Even when the best tools available are used appropriately, achieving consistent high quality care requires a solid understanding of the delivery process and inherent risks in the system that will never be mitigated through automation. In recognizing the importance of intellectual component of quality improvement, AHRQ recently established the AHRQ-VA Patient Safety Improvement Corps, a training program for state health officials and their selected hospital partners. During the first annual program, 50 participants will complete coursework in three 1-week sessions at AHRQ's offices in Rockville, MD. Participants will analyze adverse medical events and close calls-sometimes known as "near misses"-to identify the root causes of these events and correct and prevent them. Anticipating that the growing demand for patient safety expertise will exceed the capacity of this intensive program, one aspect of this initiative will be to develop web-based training modules. These will be in the public domain and could be used independently or by private sector training programs that would provide additional "hands on" experiences.
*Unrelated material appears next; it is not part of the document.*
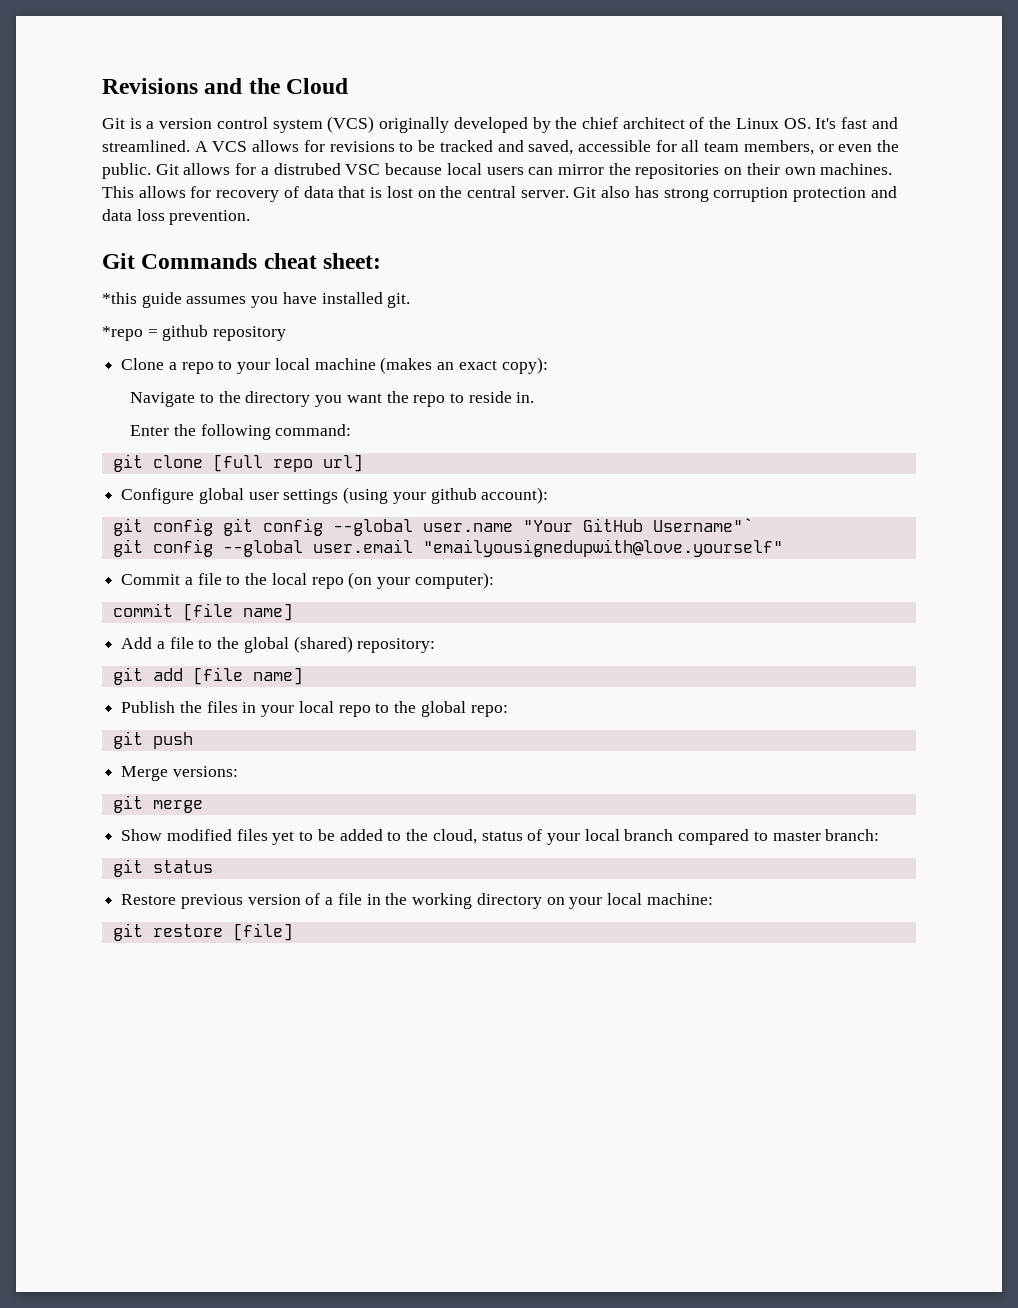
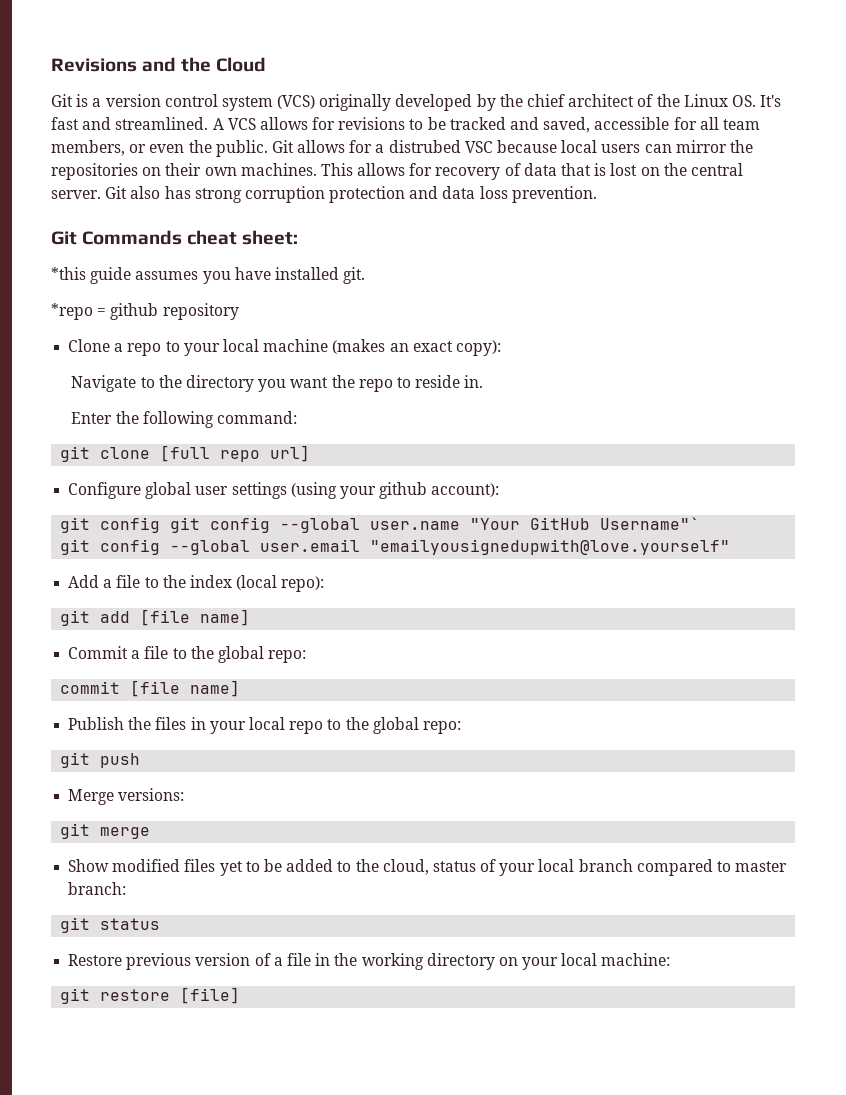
(783, 548) none -> [68,575,325,592] [60,609,251,626] // Add a file to the index (local repo): // git add [file name]
[271,572,494,589] [112,603,293,621] [121,636,436,653] [112,667,183,685] local repo (on your computer): // commit [file name] // Add a file to the global (shared) repository: // git add -> [217,646,307,663] [60,681,121,694] global repo: // commit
In November 2001, Secretary Thompson announced the Quality Initiative, a commitment to assure quality health care for all Americans through published consumer information coupled with health care quality improvement support through Medicare's Quality Improvement Organizations (QIOs). The Quality Initiative was launched nationally in 2002 as the Nursing Home Quality Initiative and expanded in 2003 with the Home Health Quality Initiative and the National Voluntary Hospital Quality Reporting Initiative. The CMS Physician Focused Quality Initiative (PFQI) began its implementation this year. Most leaders in health care recognize that achieving the safest and highest quality of care will require significant enhancements in the use of health information technology and strategies to permit sharing of patient data within communities. In FY04 and FY05 the Department will invest $150 million. In addition, the Medicare Prescription Drug, Improvement, and Modernization Act of 2003 (MMA) includes a variety of provisions designed to encourage the delivery of quality care, including demonstrations to focus effort on improving chronic illness care and identifying effective approaches for rewarding superlative performance.

Nursing Homes

About 3 million elderly and disabled Americans received care in our nation's nearly 17,000 Medicare and Medicaid-certified nursing homes in 2001. Slightly more than half of these were long-term nursing home residents, but nearly as many had shorter stays for rehabilitation care after an acute hospitalization. About 75 percent were age 75 or older. As part of an effort to improve nursing home quality nationwide, the Administration has taken a number of steps, including the Nursing Home Quality Initiative. Working with measurement experts, the National Quality Forum, and a broad group of nursing home industry stakeholders - consumer groups, unions, patient groups and nursing homes - CMS adopted a set of nursing home quality measures and launched a six-state pilot. Encouraged by the success of the pilot, CMS expanded the Nursing Home Quality Initiative to all 50 States in November 2002. This quality initiative is a four-pronged effort including, regulation and enforcement efforts conducted by CMS and State survey agencies; continual, community-based quality improvement programs; collaboration and partnership with stakeholders to leverage knowledge and resources; and improved consumer information on the quality of care in nursing homes.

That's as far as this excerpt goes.